## What is expected
Starting with the line that contains "text: 51,386,500 ->" and stopping after the line that contains "text: Elements ->", return each line below exactly as written, with no others.

## Records shown
****************************************

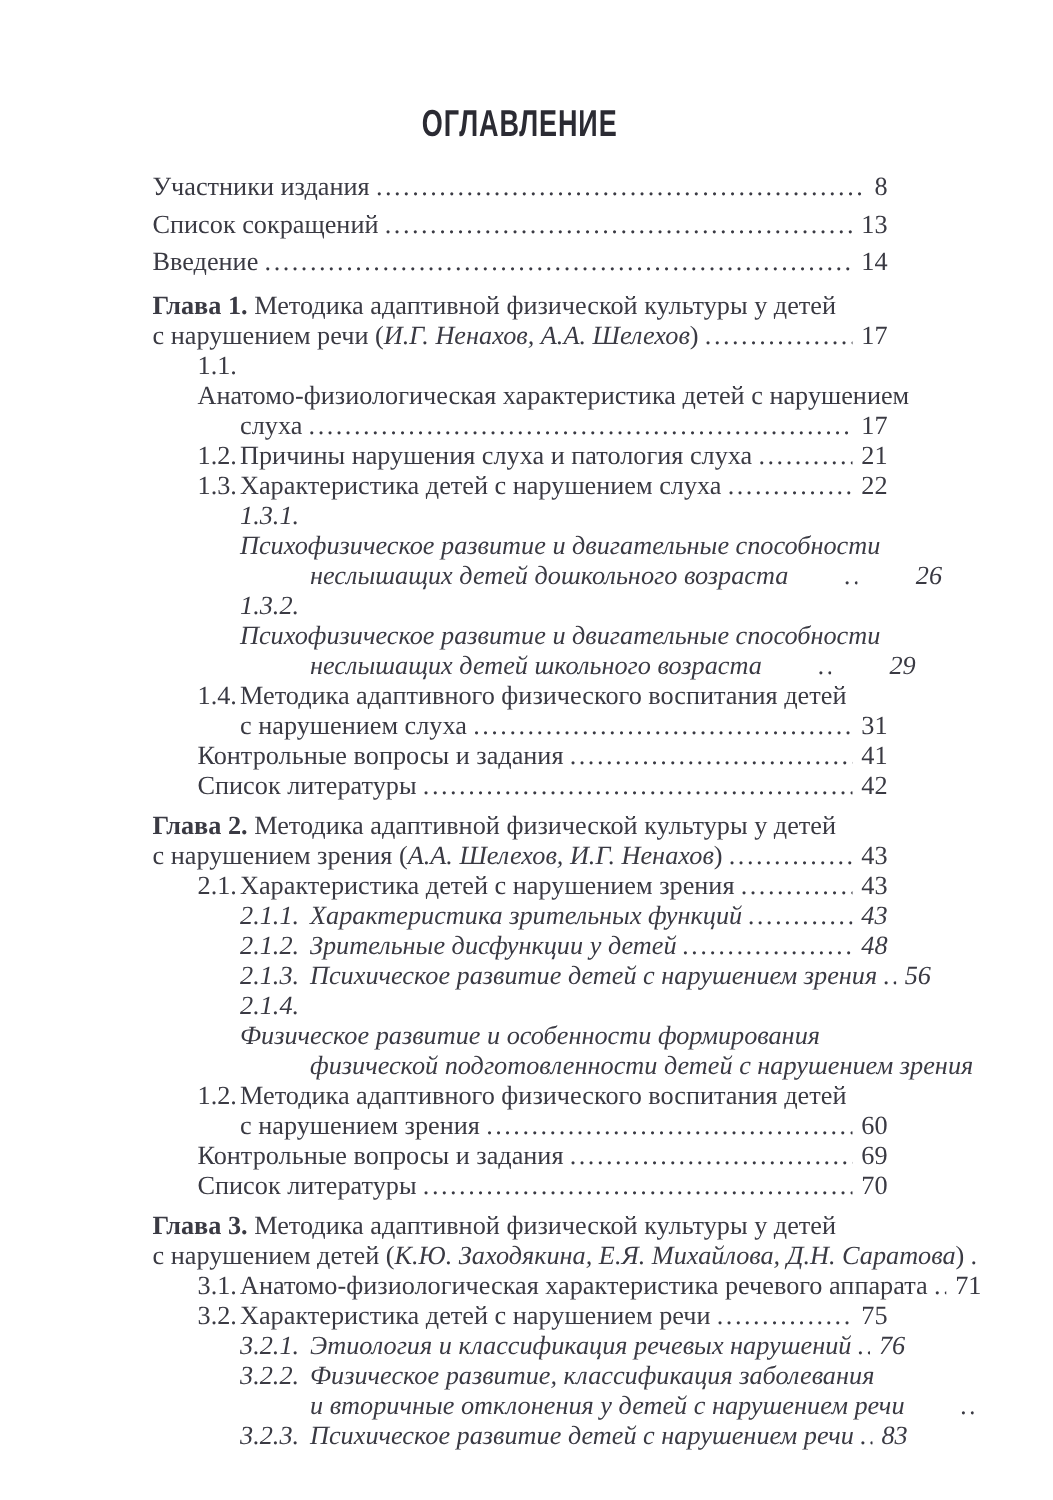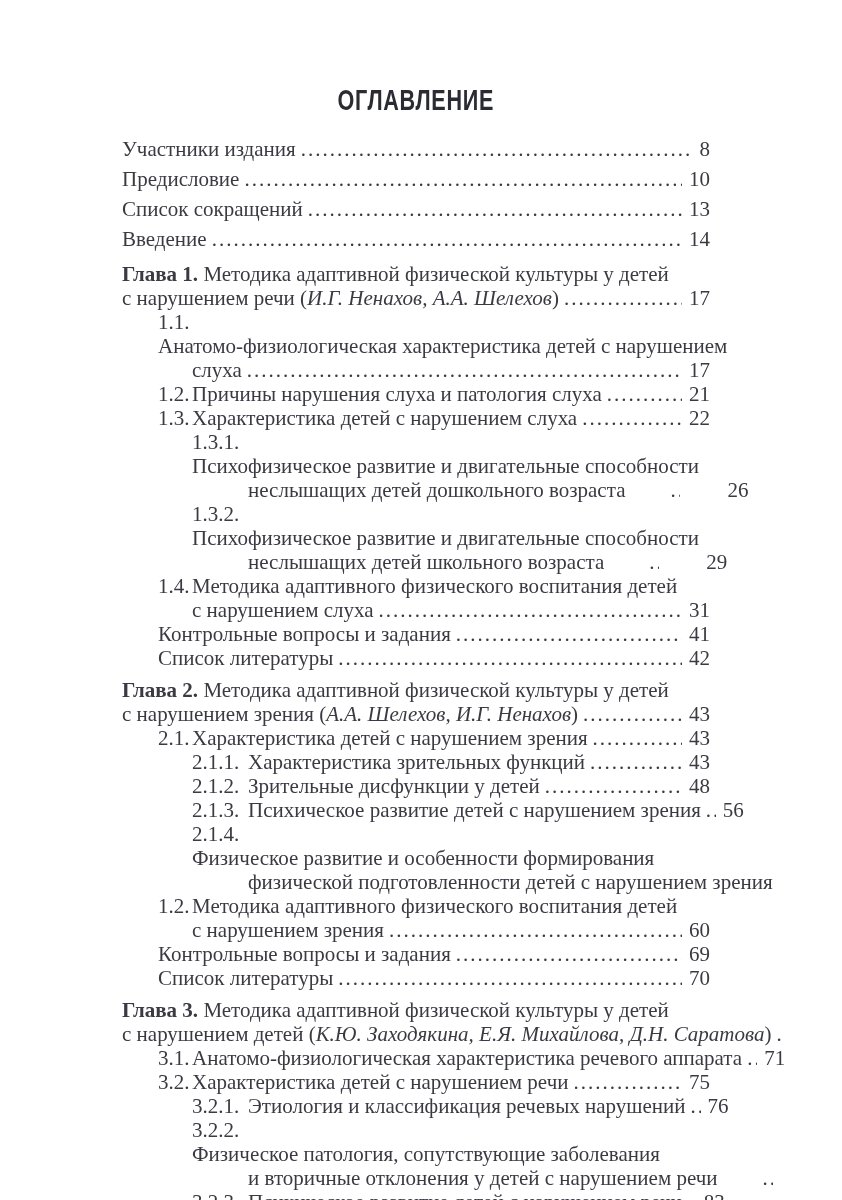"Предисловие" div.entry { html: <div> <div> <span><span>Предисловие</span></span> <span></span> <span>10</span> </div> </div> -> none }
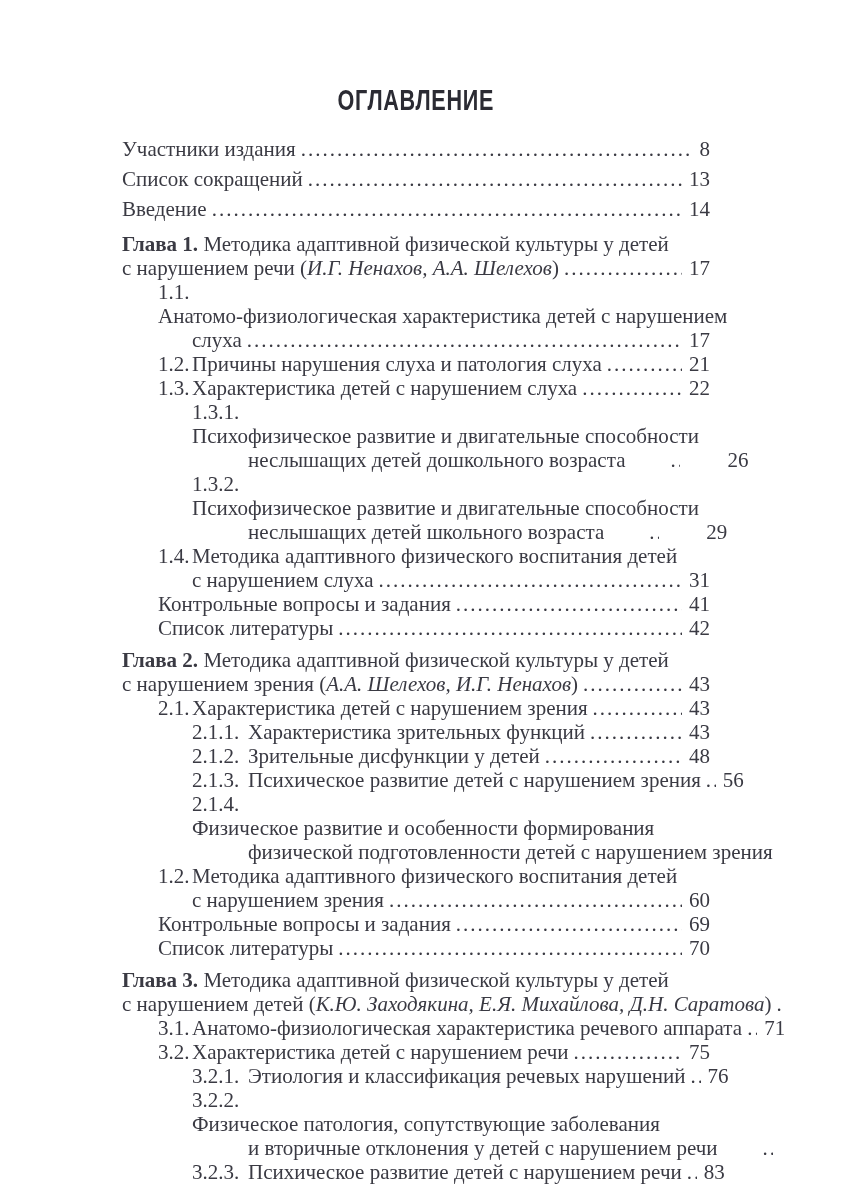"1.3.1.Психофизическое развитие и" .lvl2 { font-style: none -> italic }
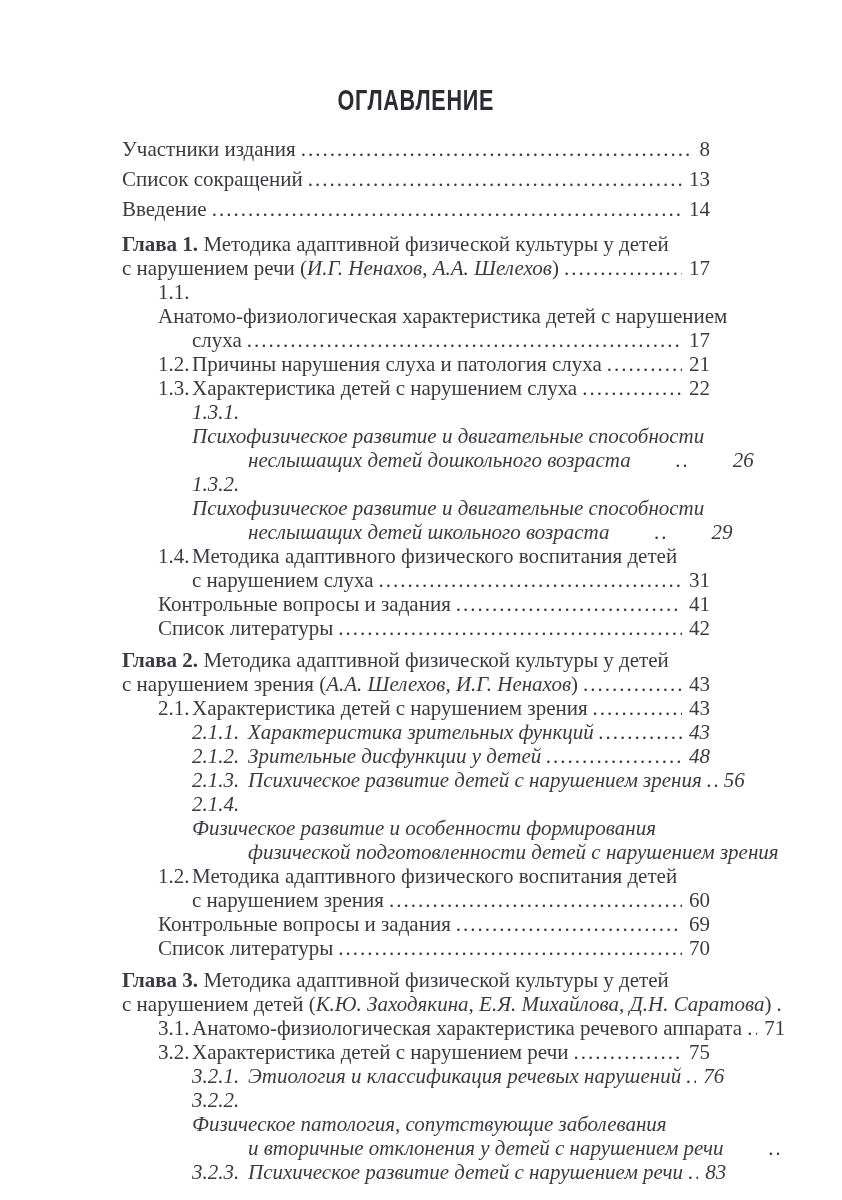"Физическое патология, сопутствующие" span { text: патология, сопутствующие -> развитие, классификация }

****************************************

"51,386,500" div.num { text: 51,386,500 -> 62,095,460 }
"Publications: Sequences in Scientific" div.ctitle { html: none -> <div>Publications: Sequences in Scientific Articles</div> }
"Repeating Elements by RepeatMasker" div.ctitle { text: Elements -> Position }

****************************************

## Response below
"51,386,500" div.num { text: 51,386,500 -> 62,095,460 }
"Publications: Sequences in Scientific" div.ctitle { html: none -> <div>Publications: Sequences in Scientific Articles</div> }
"Repeating Elements by RepeatMasker" div.ctitle { text: Elements -> Position }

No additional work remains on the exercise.